## [WHAT THIS TASK INVOLVES]
Where in the records does the word "none" occur? Copy each line in which it does.

## [DATASET EXCERPTS]
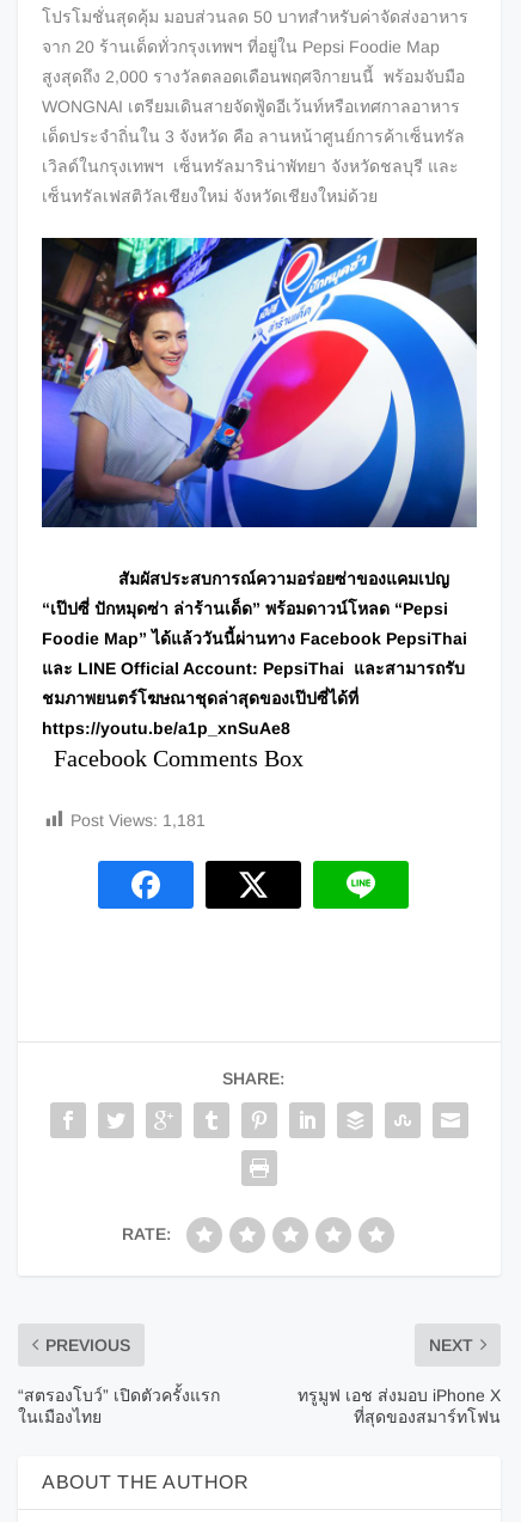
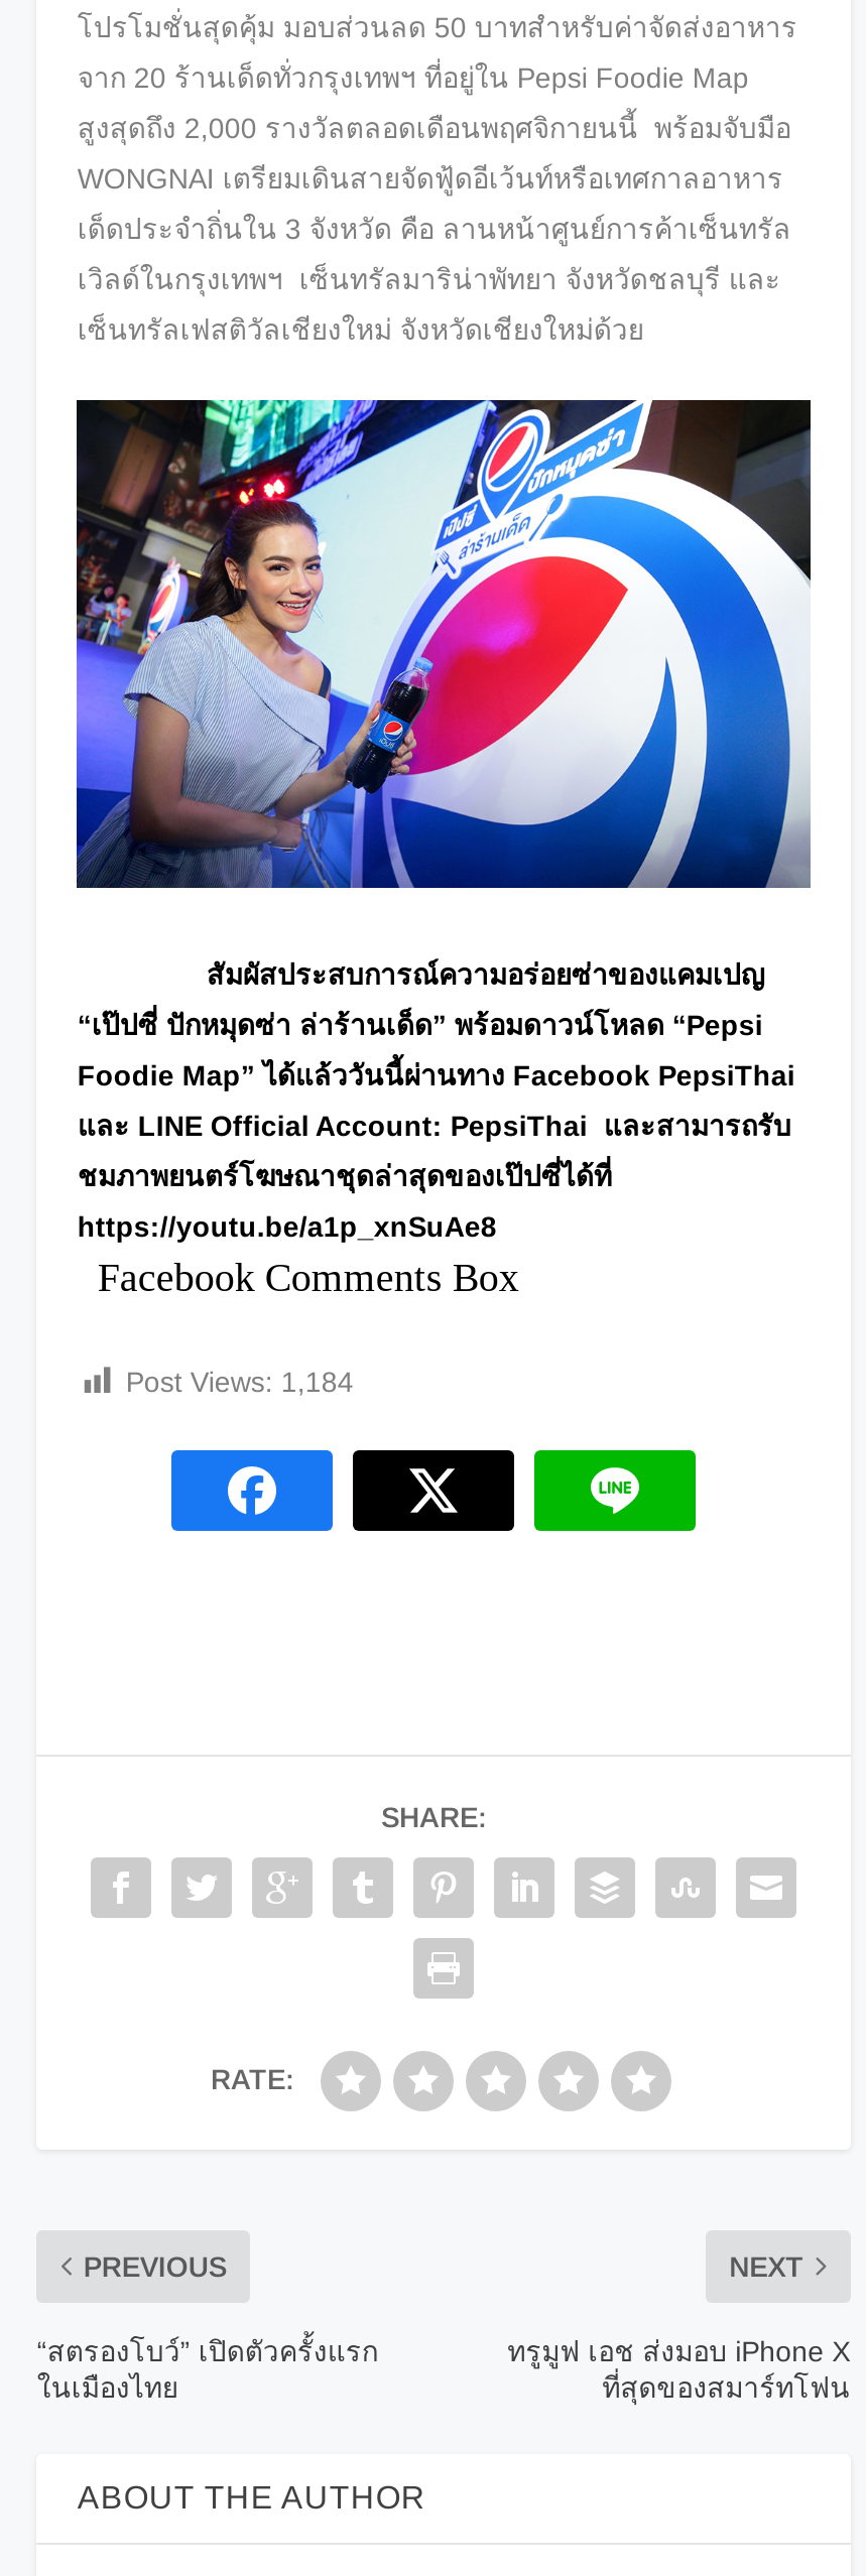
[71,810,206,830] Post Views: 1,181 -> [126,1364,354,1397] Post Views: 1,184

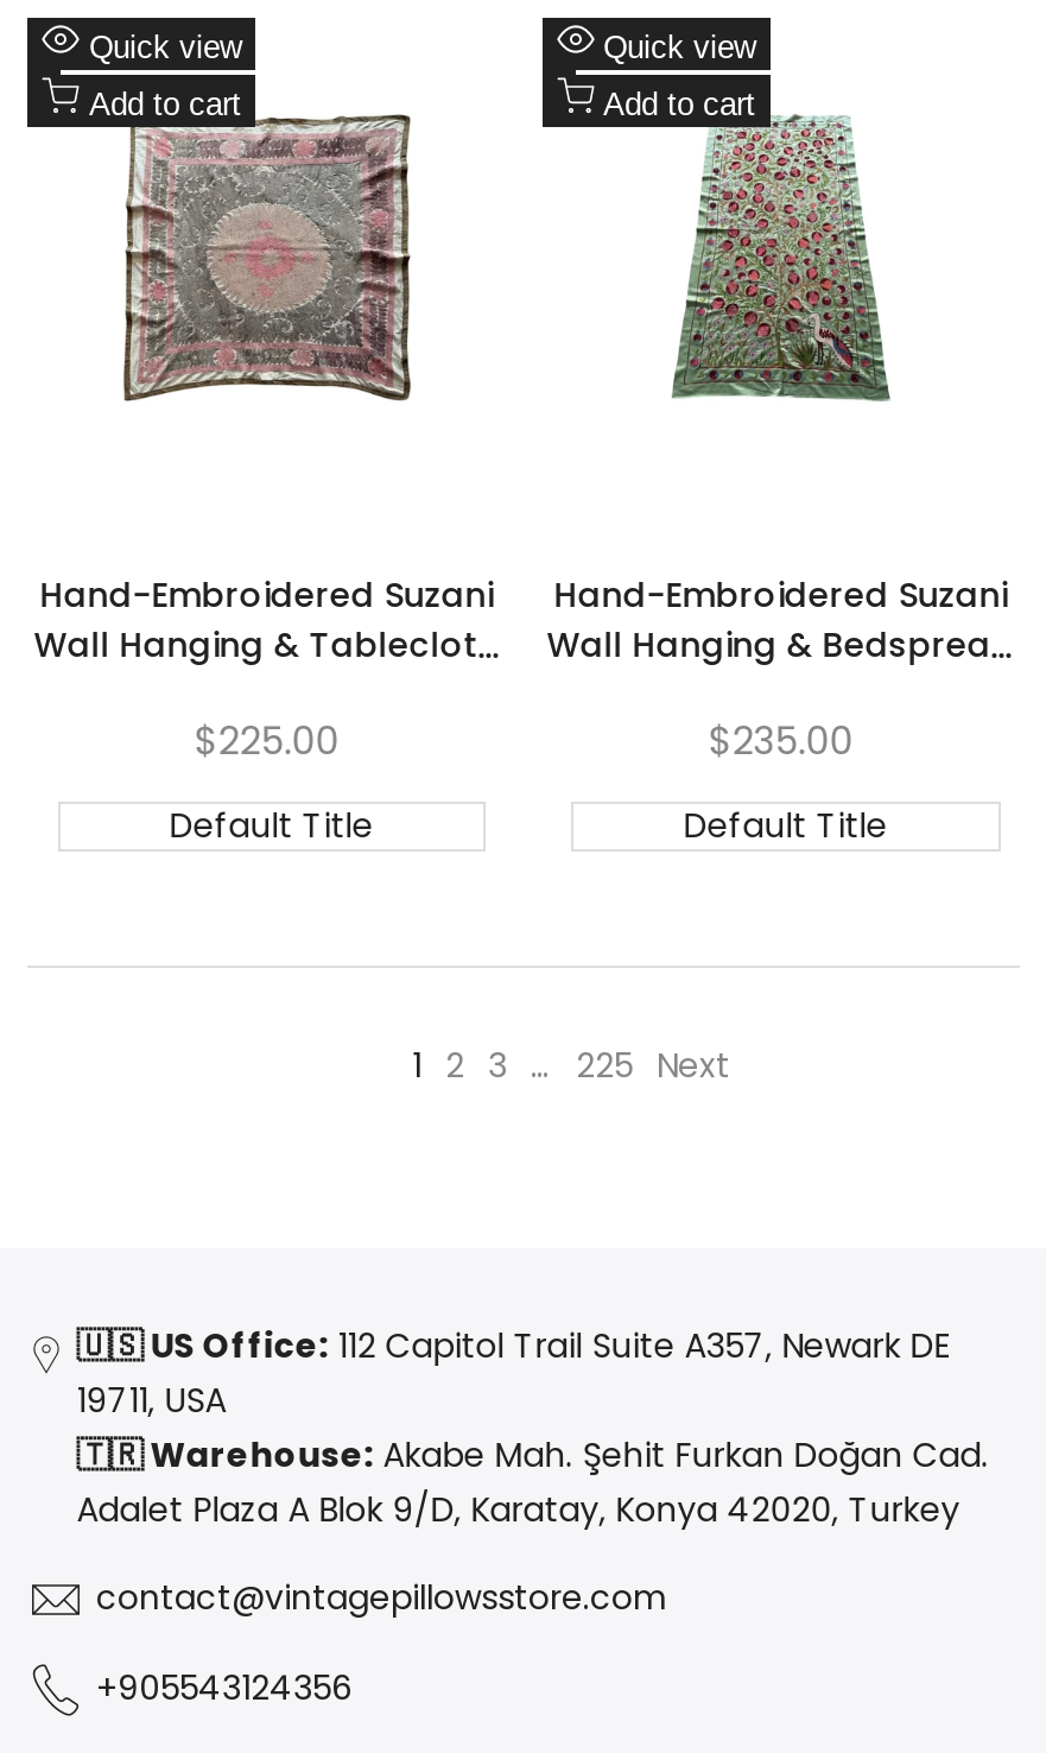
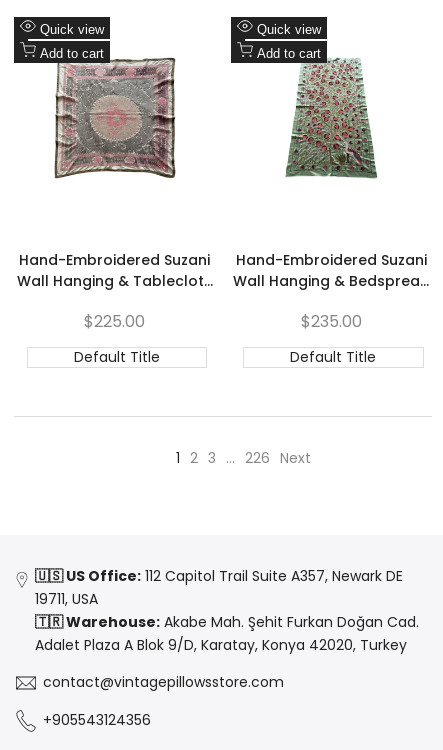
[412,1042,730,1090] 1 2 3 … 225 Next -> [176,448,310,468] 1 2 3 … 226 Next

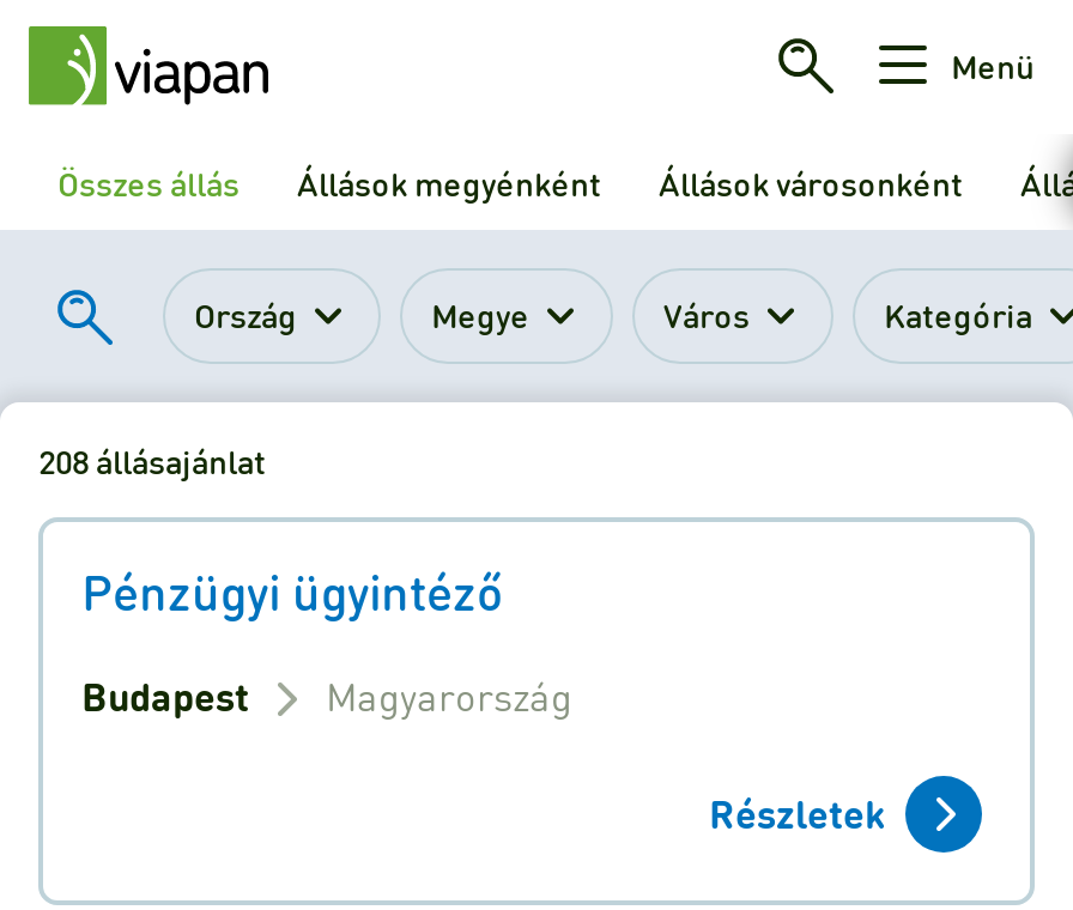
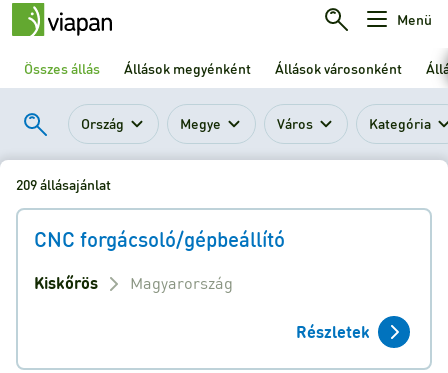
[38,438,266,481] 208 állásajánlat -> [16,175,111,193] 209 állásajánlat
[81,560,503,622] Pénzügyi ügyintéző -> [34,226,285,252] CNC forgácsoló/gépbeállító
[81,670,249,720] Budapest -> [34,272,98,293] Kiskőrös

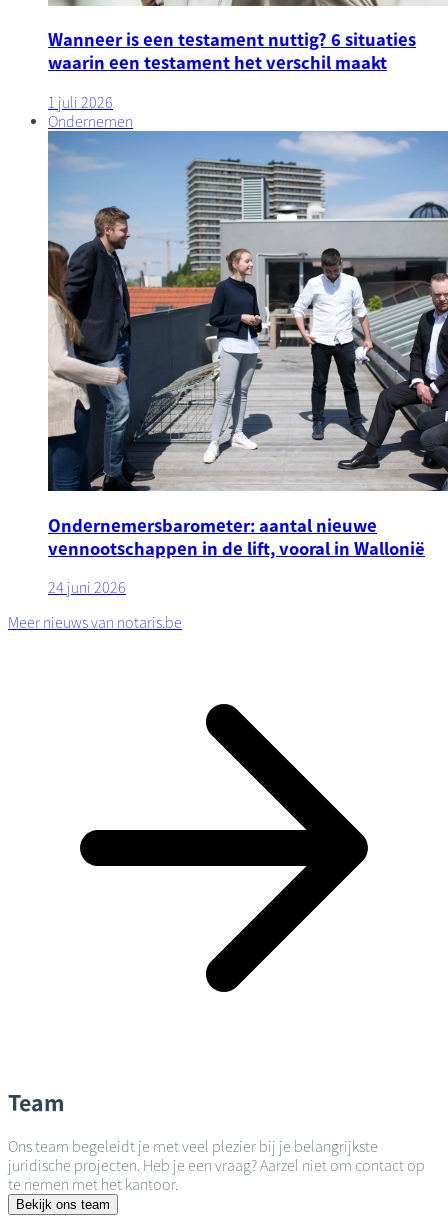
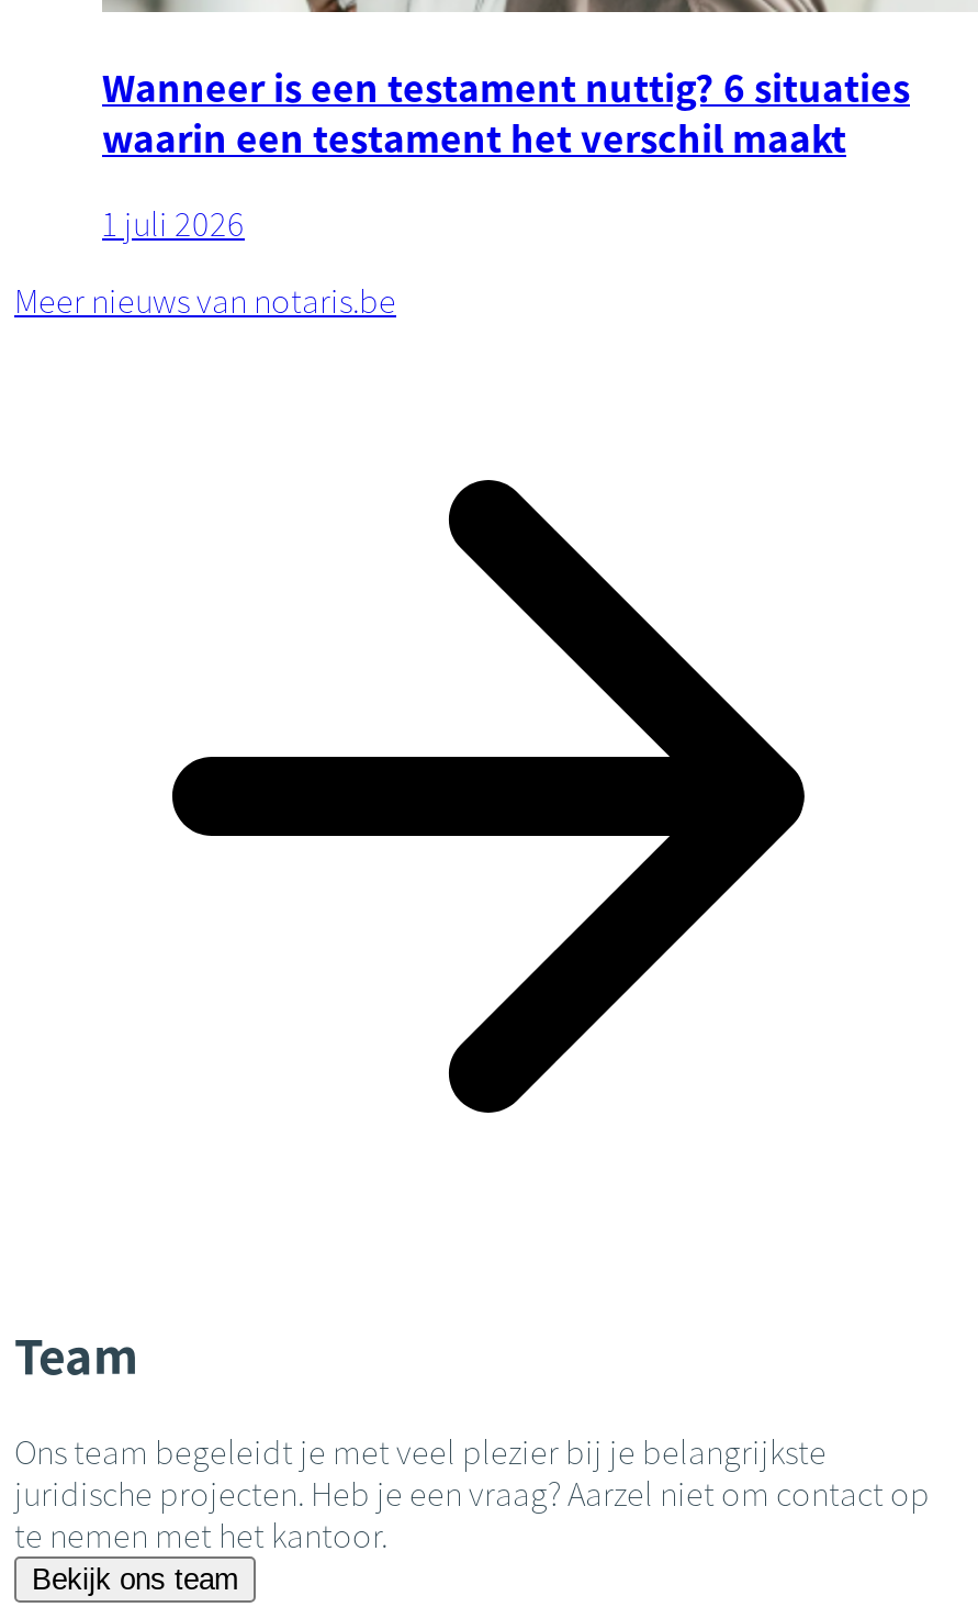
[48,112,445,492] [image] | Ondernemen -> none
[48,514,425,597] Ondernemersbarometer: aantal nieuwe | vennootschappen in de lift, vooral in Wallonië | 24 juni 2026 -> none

## [EXERCISE SOLUTION]
[48,112,445,492] [image] | Ondernemen -> none
[48,514,425,597] Ondernemersbarometer: aantal nieuwe | vennootschappen in de lift, vooral in Wallonië | 24 juni 2026 -> none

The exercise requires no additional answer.